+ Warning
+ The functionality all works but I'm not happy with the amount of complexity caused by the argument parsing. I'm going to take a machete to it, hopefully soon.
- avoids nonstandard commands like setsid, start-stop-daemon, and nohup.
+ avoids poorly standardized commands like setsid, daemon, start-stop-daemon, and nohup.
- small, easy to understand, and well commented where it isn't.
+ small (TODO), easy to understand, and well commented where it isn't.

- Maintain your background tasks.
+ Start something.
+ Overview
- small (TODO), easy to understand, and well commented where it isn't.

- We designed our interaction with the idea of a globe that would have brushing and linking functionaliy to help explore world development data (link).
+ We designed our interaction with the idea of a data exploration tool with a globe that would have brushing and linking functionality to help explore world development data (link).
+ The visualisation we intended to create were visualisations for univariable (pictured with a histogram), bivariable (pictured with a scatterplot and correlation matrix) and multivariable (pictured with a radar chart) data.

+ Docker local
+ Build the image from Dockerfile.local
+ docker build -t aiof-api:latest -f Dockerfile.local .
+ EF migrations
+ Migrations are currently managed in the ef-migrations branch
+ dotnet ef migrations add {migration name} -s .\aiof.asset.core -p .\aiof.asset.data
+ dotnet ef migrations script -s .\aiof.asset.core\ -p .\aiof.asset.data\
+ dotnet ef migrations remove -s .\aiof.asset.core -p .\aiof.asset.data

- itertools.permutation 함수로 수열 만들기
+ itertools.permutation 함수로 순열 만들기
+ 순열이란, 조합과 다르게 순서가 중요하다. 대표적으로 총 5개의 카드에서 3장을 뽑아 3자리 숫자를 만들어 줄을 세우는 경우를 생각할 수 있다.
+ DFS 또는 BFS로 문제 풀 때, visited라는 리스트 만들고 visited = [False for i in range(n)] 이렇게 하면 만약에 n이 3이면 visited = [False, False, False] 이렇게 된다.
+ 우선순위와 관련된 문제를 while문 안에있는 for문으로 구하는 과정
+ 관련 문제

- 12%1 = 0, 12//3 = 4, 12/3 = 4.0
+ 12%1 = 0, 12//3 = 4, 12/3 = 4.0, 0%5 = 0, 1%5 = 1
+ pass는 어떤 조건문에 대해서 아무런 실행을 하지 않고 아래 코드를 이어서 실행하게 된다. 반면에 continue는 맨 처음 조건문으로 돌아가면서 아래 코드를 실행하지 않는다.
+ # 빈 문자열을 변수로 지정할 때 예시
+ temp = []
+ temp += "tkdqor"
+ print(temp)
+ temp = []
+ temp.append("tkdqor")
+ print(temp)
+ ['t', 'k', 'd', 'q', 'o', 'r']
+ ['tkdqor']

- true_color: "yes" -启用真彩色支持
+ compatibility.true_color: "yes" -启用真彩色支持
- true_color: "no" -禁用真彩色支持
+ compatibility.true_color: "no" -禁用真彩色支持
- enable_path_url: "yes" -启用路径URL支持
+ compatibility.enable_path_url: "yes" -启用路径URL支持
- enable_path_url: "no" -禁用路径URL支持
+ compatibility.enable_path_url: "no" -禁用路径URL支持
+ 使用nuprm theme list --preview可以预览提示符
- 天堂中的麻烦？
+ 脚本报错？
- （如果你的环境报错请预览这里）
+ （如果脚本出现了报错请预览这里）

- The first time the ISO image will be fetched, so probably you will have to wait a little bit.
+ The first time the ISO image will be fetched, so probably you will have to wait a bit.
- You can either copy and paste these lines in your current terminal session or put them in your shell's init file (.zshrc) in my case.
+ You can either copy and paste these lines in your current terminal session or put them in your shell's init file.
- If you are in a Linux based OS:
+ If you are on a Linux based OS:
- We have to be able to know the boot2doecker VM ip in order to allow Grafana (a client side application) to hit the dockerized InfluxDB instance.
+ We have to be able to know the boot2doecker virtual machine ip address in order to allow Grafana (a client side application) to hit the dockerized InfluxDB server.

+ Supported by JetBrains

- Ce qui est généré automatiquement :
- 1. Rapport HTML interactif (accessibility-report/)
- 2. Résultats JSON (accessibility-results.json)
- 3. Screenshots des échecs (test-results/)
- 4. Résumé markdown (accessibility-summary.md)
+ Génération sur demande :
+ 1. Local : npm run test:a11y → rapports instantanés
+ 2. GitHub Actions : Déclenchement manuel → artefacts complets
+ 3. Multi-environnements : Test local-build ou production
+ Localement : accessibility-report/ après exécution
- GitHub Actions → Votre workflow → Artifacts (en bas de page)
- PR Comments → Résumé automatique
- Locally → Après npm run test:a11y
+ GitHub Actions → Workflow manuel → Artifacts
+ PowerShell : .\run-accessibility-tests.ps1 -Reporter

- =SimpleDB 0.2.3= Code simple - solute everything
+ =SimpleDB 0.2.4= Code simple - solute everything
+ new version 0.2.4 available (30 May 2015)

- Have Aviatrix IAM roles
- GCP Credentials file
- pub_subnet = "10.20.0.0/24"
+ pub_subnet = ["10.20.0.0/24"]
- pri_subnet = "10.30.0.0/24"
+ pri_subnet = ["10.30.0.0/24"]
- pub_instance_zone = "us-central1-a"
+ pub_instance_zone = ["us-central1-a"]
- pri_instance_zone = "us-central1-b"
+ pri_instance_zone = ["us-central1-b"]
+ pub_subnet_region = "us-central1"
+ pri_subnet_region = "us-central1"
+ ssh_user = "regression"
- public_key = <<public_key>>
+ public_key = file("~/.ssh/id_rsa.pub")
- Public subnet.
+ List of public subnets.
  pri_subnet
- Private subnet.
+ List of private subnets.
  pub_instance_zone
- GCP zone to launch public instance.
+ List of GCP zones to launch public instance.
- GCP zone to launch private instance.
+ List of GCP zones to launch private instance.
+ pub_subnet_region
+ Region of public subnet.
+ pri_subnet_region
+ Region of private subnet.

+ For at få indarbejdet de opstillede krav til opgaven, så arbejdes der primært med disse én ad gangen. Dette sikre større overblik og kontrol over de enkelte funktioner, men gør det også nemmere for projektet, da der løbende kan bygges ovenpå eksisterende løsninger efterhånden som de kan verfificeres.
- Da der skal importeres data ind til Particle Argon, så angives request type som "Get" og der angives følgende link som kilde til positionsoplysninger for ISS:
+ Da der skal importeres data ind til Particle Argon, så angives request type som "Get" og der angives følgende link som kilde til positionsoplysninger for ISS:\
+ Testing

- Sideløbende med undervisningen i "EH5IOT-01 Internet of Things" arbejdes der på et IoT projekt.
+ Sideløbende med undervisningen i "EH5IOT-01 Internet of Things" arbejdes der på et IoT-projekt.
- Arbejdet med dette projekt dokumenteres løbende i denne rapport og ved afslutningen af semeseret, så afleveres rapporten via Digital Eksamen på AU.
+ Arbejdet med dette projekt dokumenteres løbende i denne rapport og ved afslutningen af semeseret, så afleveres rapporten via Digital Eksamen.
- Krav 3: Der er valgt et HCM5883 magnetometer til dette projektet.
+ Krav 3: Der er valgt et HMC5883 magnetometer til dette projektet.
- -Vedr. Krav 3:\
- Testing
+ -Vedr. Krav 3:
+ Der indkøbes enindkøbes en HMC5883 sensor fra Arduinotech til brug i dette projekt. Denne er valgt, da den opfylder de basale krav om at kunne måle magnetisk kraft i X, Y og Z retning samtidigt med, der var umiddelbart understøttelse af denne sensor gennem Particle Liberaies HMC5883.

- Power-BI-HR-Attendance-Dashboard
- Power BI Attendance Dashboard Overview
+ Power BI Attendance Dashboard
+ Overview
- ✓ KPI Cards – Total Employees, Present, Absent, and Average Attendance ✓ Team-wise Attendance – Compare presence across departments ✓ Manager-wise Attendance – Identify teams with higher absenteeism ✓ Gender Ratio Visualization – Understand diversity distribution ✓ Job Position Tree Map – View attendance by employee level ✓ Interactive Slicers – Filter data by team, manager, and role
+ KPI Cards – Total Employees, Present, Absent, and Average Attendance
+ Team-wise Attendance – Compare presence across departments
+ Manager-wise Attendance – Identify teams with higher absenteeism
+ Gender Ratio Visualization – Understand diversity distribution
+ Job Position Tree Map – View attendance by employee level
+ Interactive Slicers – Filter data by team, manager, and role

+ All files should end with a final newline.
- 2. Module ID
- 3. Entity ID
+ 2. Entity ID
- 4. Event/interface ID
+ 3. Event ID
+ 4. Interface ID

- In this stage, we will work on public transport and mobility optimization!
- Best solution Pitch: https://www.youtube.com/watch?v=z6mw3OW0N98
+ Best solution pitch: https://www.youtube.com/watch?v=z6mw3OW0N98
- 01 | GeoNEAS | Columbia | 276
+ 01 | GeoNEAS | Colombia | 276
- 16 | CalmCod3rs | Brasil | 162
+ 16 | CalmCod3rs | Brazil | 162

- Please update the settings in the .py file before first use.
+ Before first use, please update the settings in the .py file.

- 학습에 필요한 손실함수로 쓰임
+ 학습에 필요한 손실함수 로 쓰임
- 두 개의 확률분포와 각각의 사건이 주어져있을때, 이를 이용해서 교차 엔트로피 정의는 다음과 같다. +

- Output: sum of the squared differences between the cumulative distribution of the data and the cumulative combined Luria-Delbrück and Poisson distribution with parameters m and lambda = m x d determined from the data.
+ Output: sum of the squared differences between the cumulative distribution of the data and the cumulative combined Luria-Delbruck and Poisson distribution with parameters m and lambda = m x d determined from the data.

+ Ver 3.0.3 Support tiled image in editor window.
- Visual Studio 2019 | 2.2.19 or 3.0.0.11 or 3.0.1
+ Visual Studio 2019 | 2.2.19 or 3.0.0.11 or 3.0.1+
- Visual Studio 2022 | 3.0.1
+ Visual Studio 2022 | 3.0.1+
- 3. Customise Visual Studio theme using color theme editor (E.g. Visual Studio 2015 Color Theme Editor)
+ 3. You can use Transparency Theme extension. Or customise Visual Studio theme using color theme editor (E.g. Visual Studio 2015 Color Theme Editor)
^^^^
● Work instructions: Set down again, word for word, the stretch of records from the line with "코드를 실행하지 않는다." to the line with "- The first", both of those lines included.

● Solution to this exercise:
+ pass는 어떤 조건문에 대해서 아무런 실행을 하지 않고 아래 코드를 이어서 실행하게 된다. 반면에 continue는 맨 처음 조건문으로 돌아가면서 아래 코드를 실행하지 않는다.
+ # 빈 문자열을 변수로 지정할 때 예시
+ temp = []
+ temp += "tkdqor"
+ print(temp)
+ temp = []
+ temp.append("tkdqor")
+ print(temp)
+ ['t', 'k', 'd', 'q', 'o', 'r']
+ ['tkdqor']

- true_color: "yes" -启用真彩色支持
+ compatibility.true_color: "yes" -启用真彩色支持
- true_color: "no" -禁用真彩色支持
+ compatibility.true_color: "no" -禁用真彩色支持
- enable_path_url: "yes" -启用路径URL支持
+ compatibility.enable_path_url: "yes" -启用路径URL支持
- enable_path_url: "no" -禁用路径URL支持
+ compatibility.enable_path_url: "no" -禁用路径URL支持
+ 使用nuprm theme list --preview可以预览提示符
- 天堂中的麻烦？
+ 脚本报错？
- （如果你的环境报错请预览这里）
+ （如果脚本出现了报错请预览这里）

- The first time the ISO image will be fetched, so probably you will have to wait a little bit.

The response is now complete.